**Instructions to follow:** Please transcribe all of the entries exactly, leaving out any images.

------ Supplied material ------

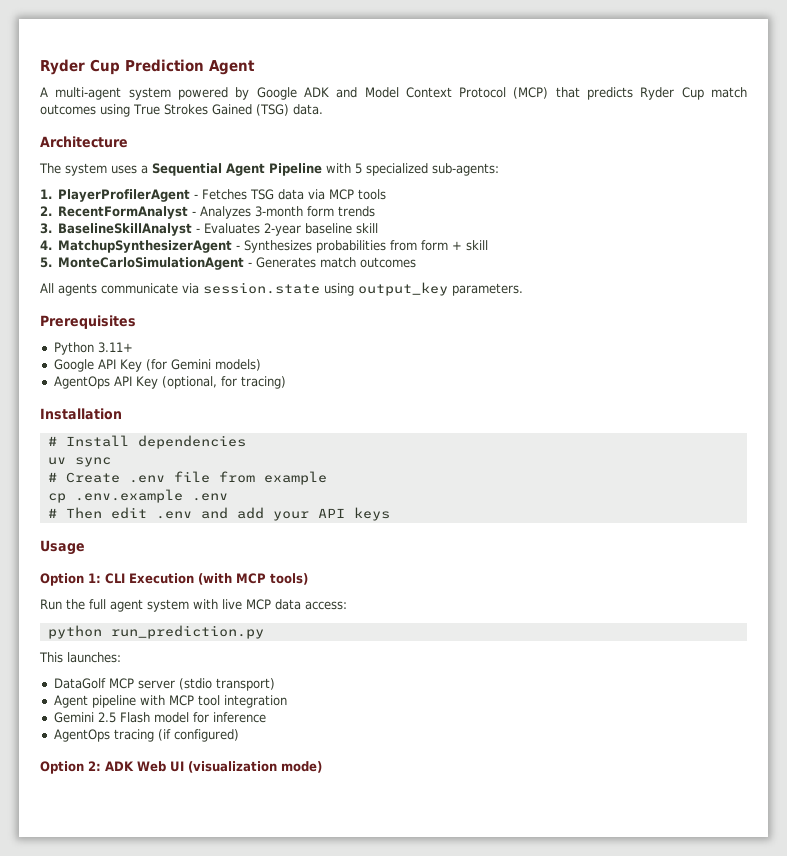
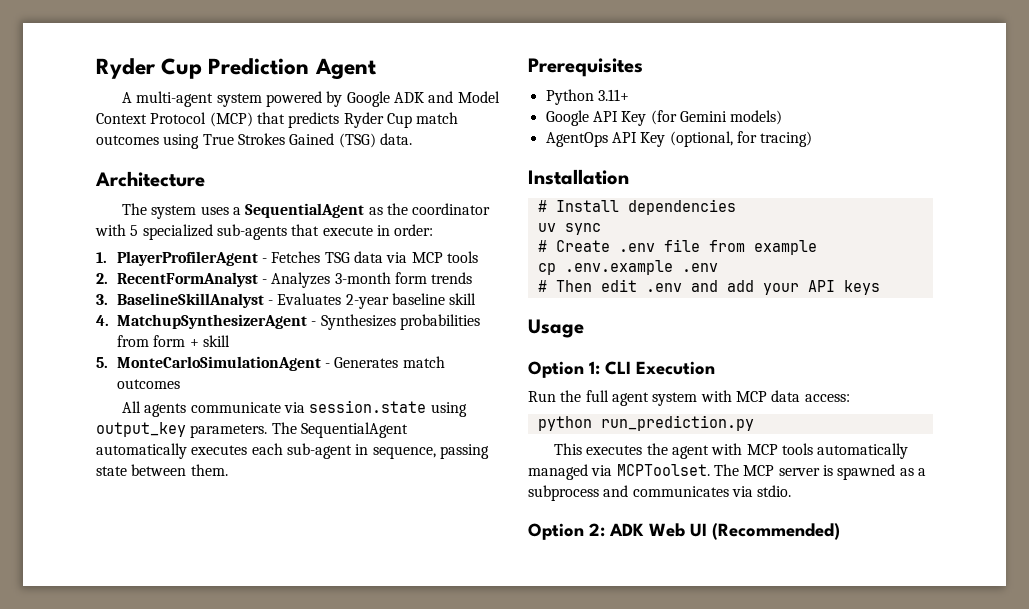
- The system uses a Sequential Agent Pipeline with 5 specialized sub-agents:
+ The system uses a SequentialAgent as the coordinator with 5 specialized sub-agents that execute in order:
+ The SequentialAgent automatically executes each sub-agent in sequence, passing state between them.
- Option 1: CLI Execution (with MCP tools)
+ Option 1: CLI Execution
- Run the full agent system with live MCP data access:
+ Run the full agent system with MCP data access:
- This launches:
- DataGolf MCP server (stdio transport)
- Agent pipeline with MCP tool integration
- Gemini 2.5 Flash model for inference
- AgentOps tracing (if configured)
+ This executes the agent with MCP tools automatically managed via MCPToolset. The MCP server is spawned as a subprocess and communicates via stdio.
- Option 2: ADK Web UI (visualization mode)
+ Option 2: ADK Web UI (Recommended)

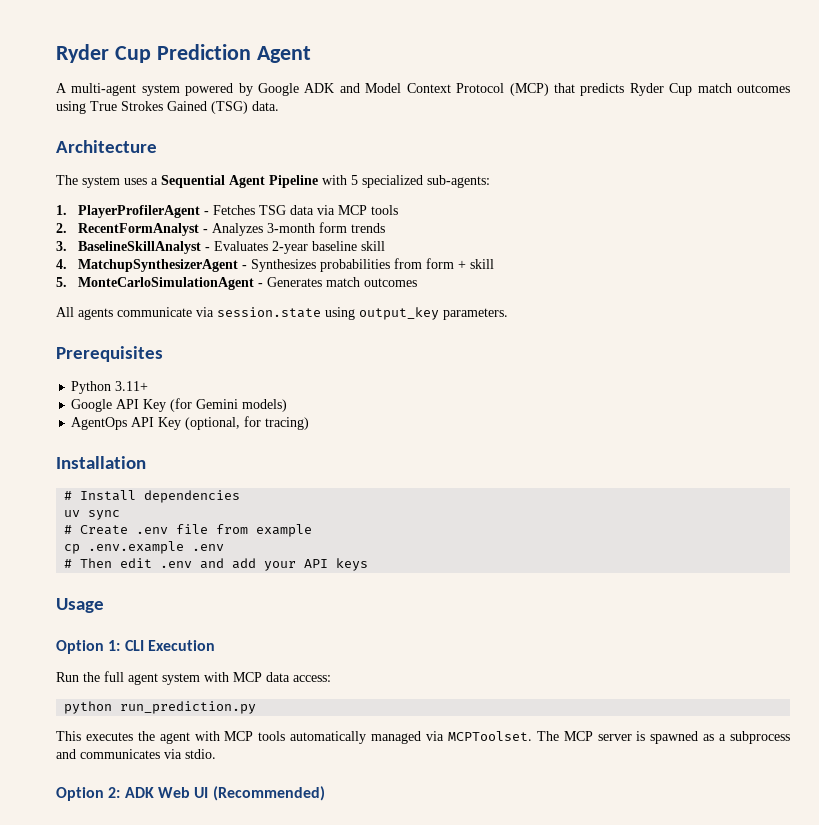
- The system uses a SequentialAgent as the coordinator with 5 specialized sub-agents that execute in order:
+ The system uses a Sequential Agent Pipeline with 5 specialized sub-agents:
- The SequentialAgent automatically executes each sub-agent in sequence, passing state between them.

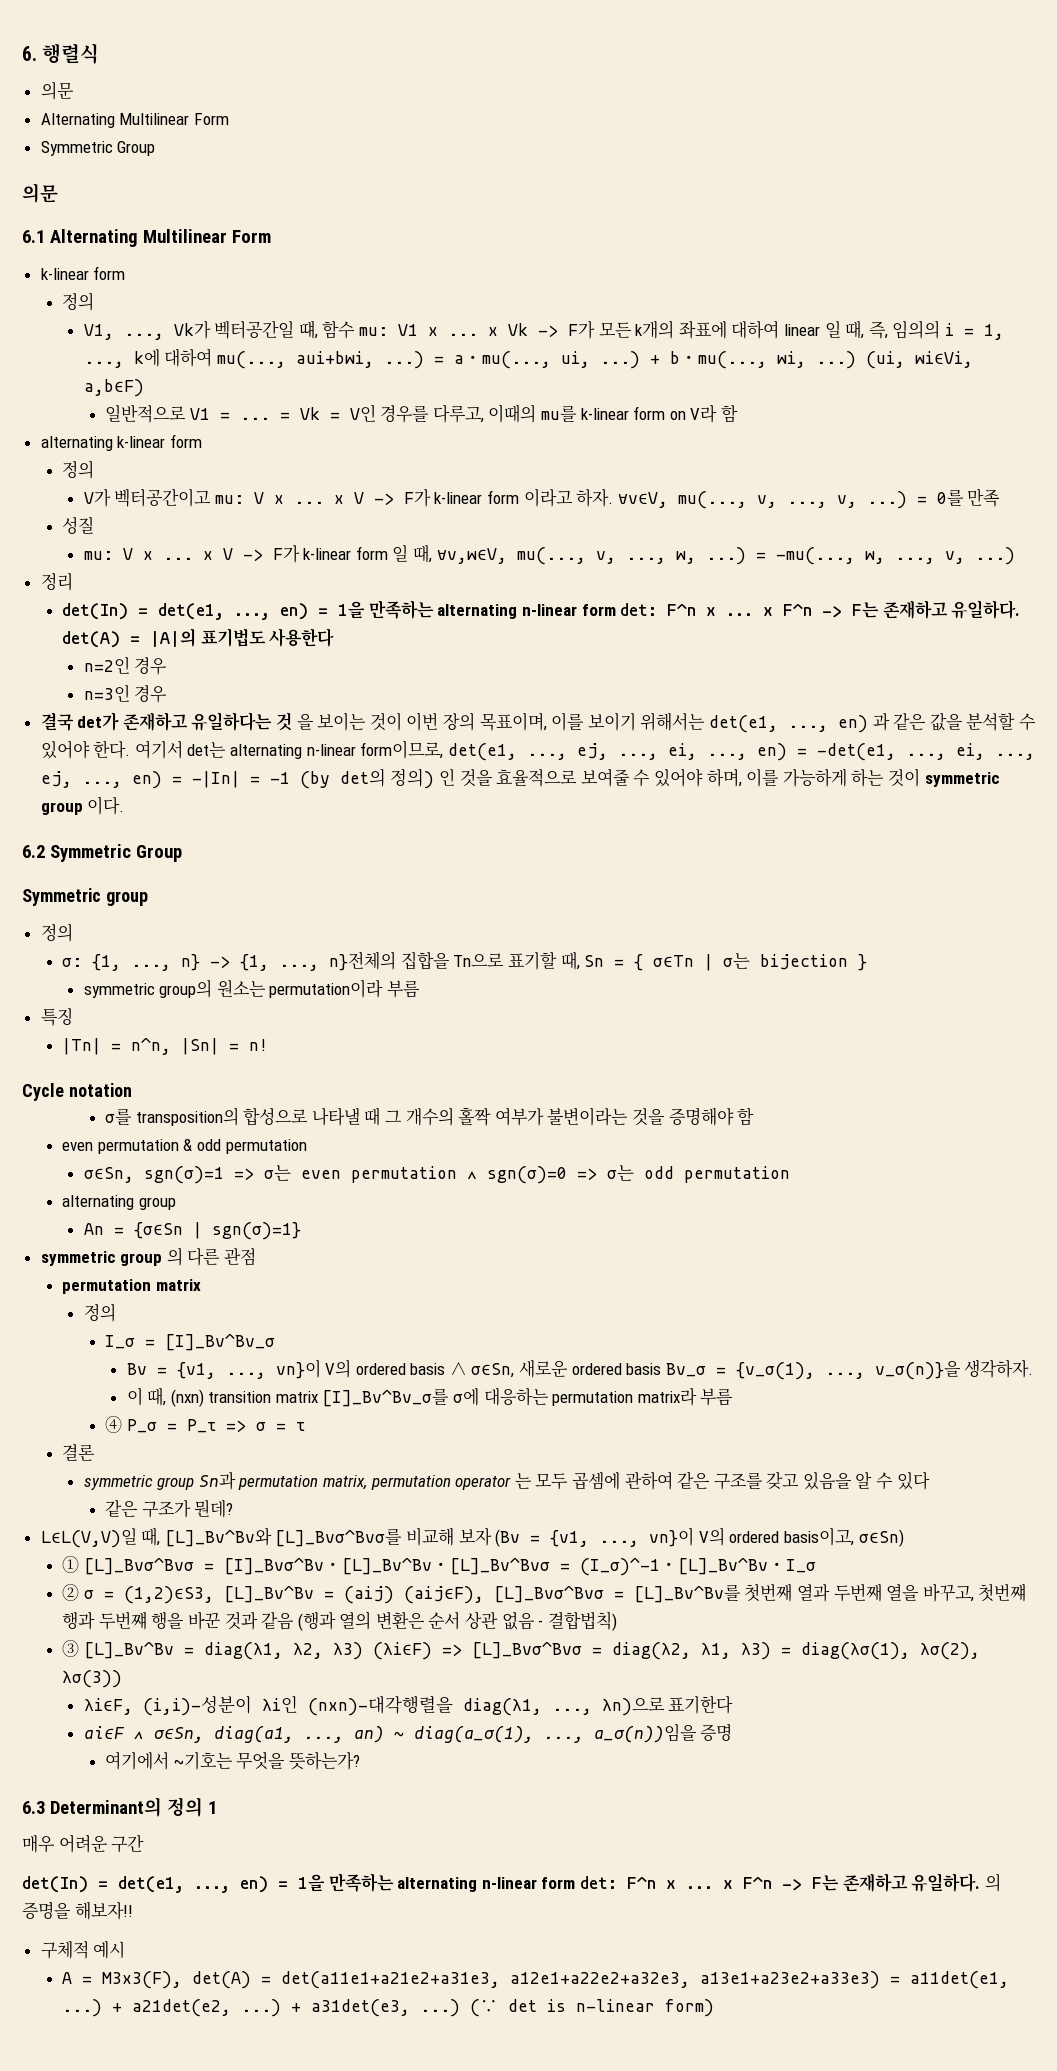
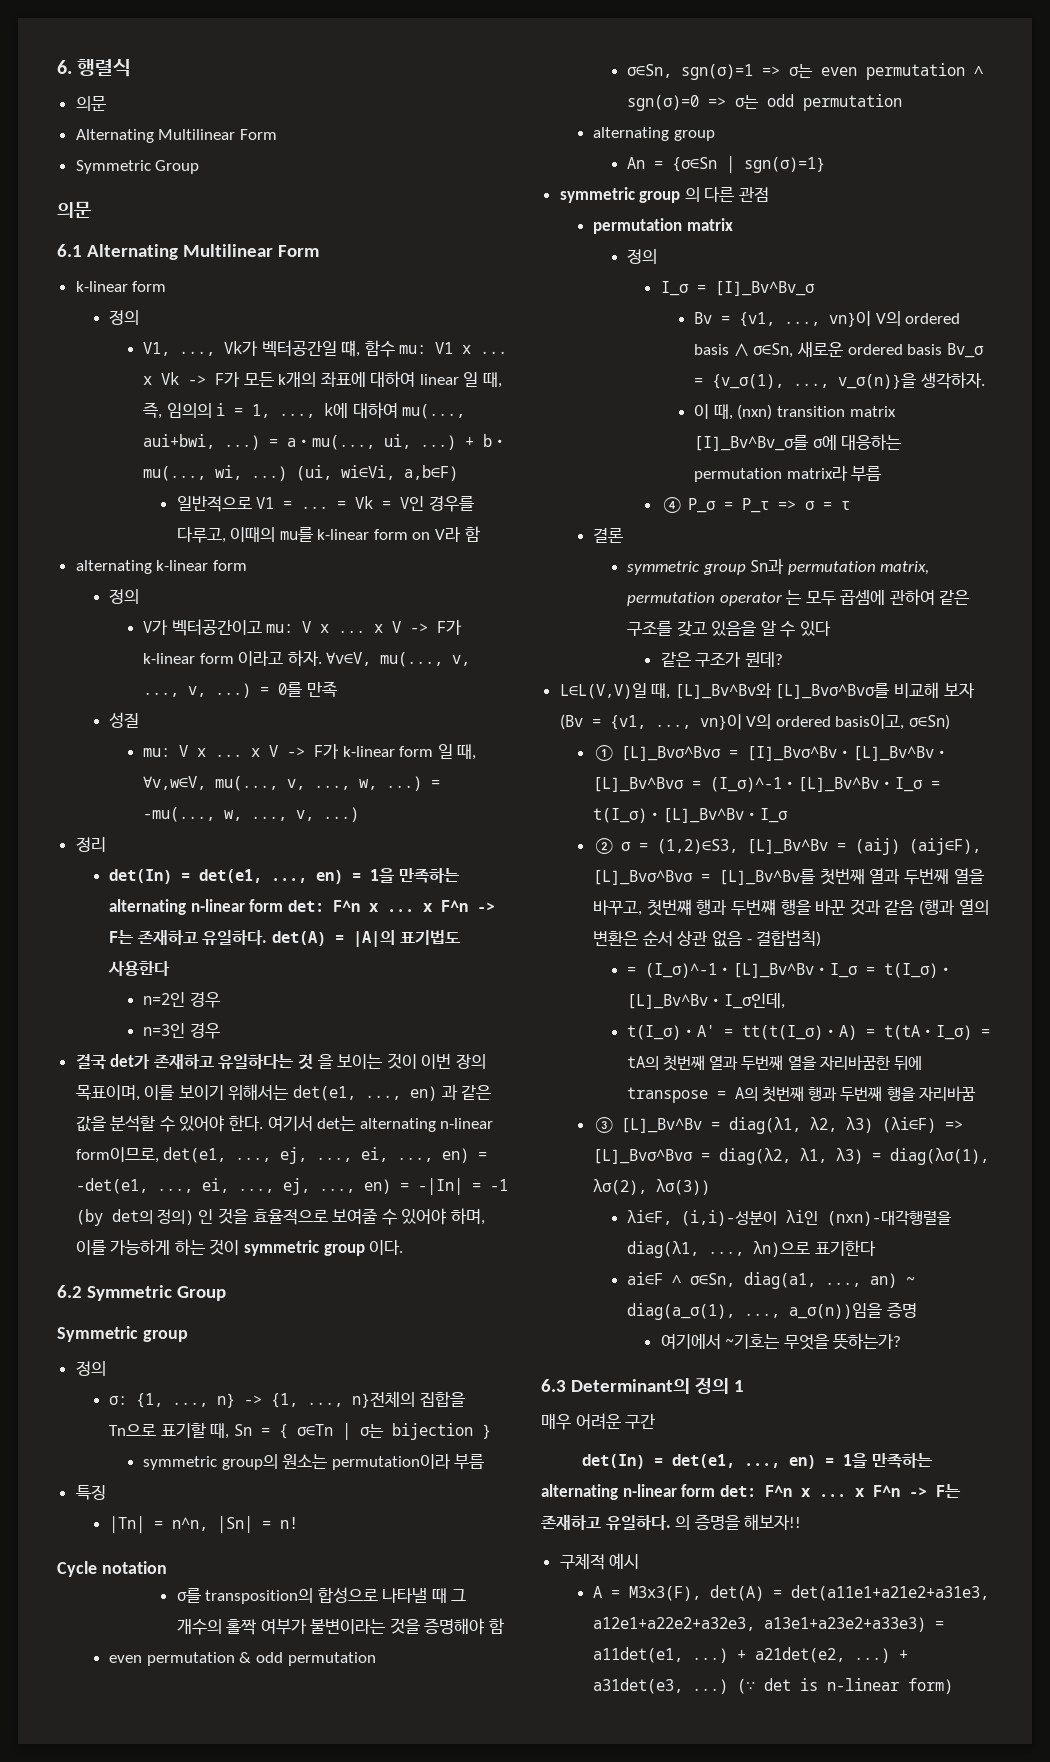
- ① [L]_Bvσ^Bvσ = [I]_Bvσ^Bv・[L]_Bv^Bv・[L]_Bv^Bvσ = (I_σ)^-1・[L]_Bv^Bv・I_σ
+ ① [L]_Bvσ^Bvσ = [I]_Bvσ^Bv・[L]_Bv^Bv・[L]_Bv^Bvσ = (I_σ)^-1・[L]_Bv^Bv・I_σ = t(I_σ)・[L]_Bv^Bv・I_σ
+ = (I_σ)^-1・[L]_Bv^Bv・I_σ = t(I_σ)・[L]_Bv^Bv・I_σ인데,
+ t(I_σ)・A' = tt(t(I_σ)・A) = t(tA・I_σ) = tA의 첫번째 열과 두번째 열을 자리바꿈한 뒤에 transpose = A의 첫번째 행과 두번째 행을 자리바꿈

------

**Written answer:**
- The system uses a Sequential Agent Pipeline with 5 specialized sub-agents:
+ The system uses a SequentialAgent as the coordinator with 5 specialized sub-agents that execute in order:
+ The SequentialAgent automatically executes each sub-agent in sequence, passing state between them.
- Option 1: CLI Execution (with MCP tools)
+ Option 1: CLI Execution
- Run the full agent system with live MCP data access:
+ Run the full agent system with MCP data access:
- This launches:
- DataGolf MCP server (stdio transport)
- Agent pipeline with MCP tool integration
- Gemini 2.5 Flash model for inference
- AgentOps tracing (if configured)
+ This executes the agent with MCP tools automatically managed via MCPToolset. The MCP server is spawned as a subprocess and communicates via stdio.
- Option 2: ADK Web UI (visualization mode)
+ Option 2: ADK Web UI (Recommended)

- The system uses a SequentialAgent as the coordinator with 5 specialized sub-agents that execute in order:
+ The system uses a Sequential Agent Pipeline with 5 specialized sub-agents:
- The SequentialAgent automatically executes each sub-agent in sequence, passing state between them.

- ① [L]_Bvσ^Bvσ = [I]_Bvσ^Bv・[L]_Bv^Bv・[L]_Bv^Bvσ = (I_σ)^-1・[L]_Bv^Bv・I_σ
+ ① [L]_Bvσ^Bvσ = [I]_Bvσ^Bv・[L]_Bv^Bv・[L]_Bv^Bvσ = (I_σ)^-1・[L]_Bv^Bv・I_σ = t(I_σ)・[L]_Bv^Bv・I_σ
+ = (I_σ)^-1・[L]_Bv^Bv・I_σ = t(I_σ)・[L]_Bv^Bv・I_σ인데,
+ t(I_σ)・A' = tt(t(I_σ)・A) = t(tA・I_σ) = tA의 첫번째 열과 두번째 열을 자리바꿈한 뒤에 transpose = A의 첫번째 행과 두번째 행을 자리바꿈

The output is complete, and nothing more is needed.